- Work instructions
Your answer must be an exact copy of the records below, with every picture left out.

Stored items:
:::::
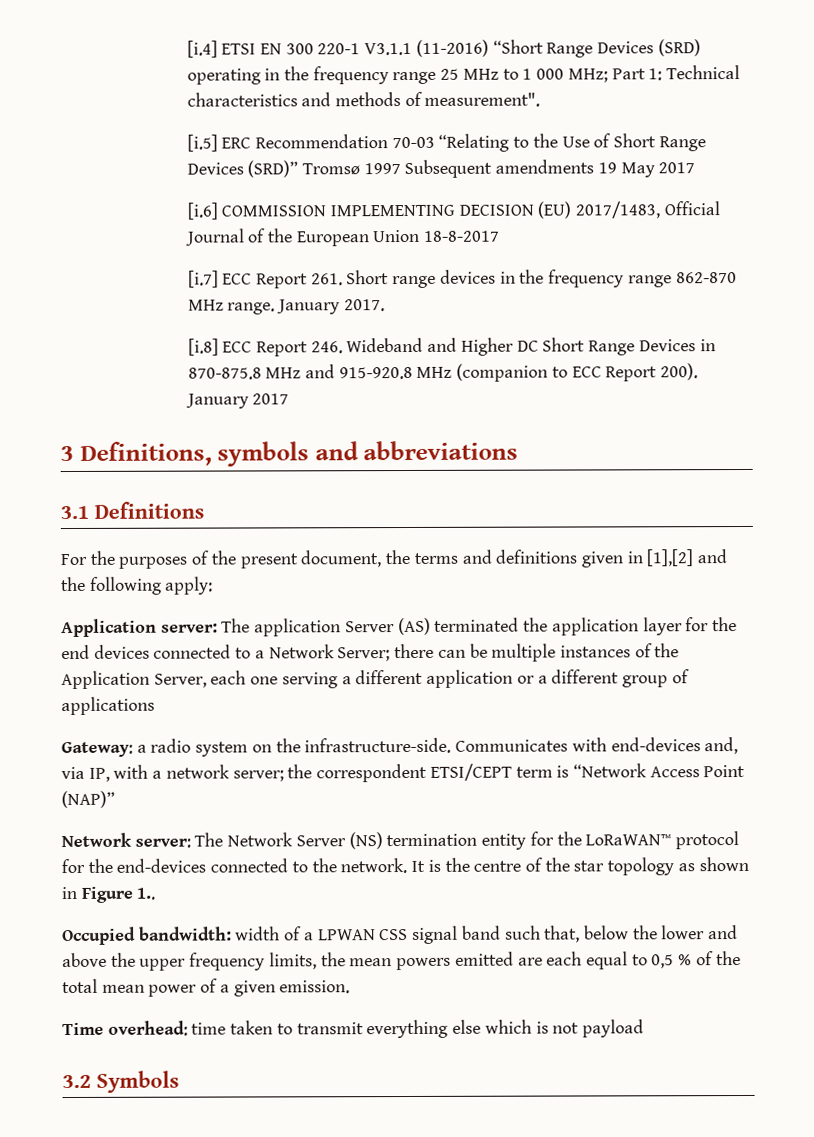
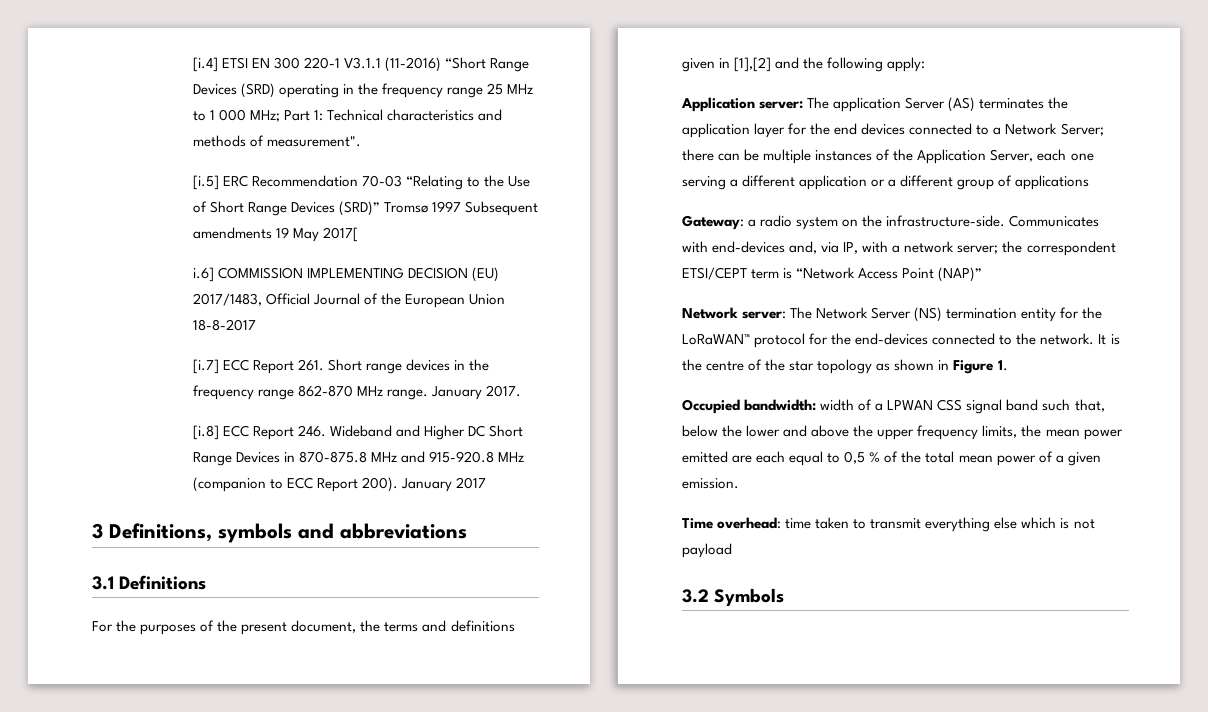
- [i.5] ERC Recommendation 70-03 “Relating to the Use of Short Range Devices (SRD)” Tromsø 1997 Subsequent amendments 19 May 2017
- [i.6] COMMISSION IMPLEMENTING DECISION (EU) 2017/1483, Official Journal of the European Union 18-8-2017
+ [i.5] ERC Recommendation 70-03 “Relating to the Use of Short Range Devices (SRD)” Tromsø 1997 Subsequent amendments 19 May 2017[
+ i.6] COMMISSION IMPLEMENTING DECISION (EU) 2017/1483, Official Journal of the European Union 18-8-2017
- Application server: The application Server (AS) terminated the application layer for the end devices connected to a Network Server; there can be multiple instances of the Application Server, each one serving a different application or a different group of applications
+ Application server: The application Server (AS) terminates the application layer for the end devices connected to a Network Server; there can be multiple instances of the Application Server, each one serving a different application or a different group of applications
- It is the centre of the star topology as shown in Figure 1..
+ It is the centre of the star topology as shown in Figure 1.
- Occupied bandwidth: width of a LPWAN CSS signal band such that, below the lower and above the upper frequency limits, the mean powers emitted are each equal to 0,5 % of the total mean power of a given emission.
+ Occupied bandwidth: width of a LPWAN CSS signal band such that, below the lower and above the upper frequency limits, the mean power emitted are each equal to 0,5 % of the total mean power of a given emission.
:::::
- Reply
- [i.5] ERC Recommendation 70-03 “Relating to the Use of Short Range Devices (SRD)” Tromsø 1997 Subsequent amendments 19 May 2017
- [i.6] COMMISSION IMPLEMENTING DECISION (EU) 2017/1483, Official Journal of the European Union 18-8-2017
+ [i.5] ERC Recommendation 70-03 “Relating to the Use of Short Range Devices (SRD)” Tromsø 1997 Subsequent amendments 19 May 2017[
+ i.6] COMMISSION IMPLEMENTING DECISION (EU) 2017/1483, Official Journal of the European Union 18-8-2017
- Application server: The application Server (AS) terminated the application layer for the end devices connected to a Network Server; there can be multiple instances of the Application Server, each one serving a different application or a different group of applications
+ Application server: The application Server (AS) terminates the application layer for the end devices connected to a Network Server; there can be multiple instances of the Application Server, each one serving a different application or a different group of applications
- It is the centre of the star topology as shown in Figure 1..
+ It is the centre of the star topology as shown in Figure 1.
- Occupied bandwidth: width of a LPWAN CSS signal band such that, below the lower and above the upper frequency limits, the mean powers emitted are each equal to 0,5 % of the total mean power of a given emission.
+ Occupied bandwidth: width of a LPWAN CSS signal band such that, below the lower and above the upper frequency limits, the mean power emitted are each equal to 0,5 % of the total mean power of a given emission.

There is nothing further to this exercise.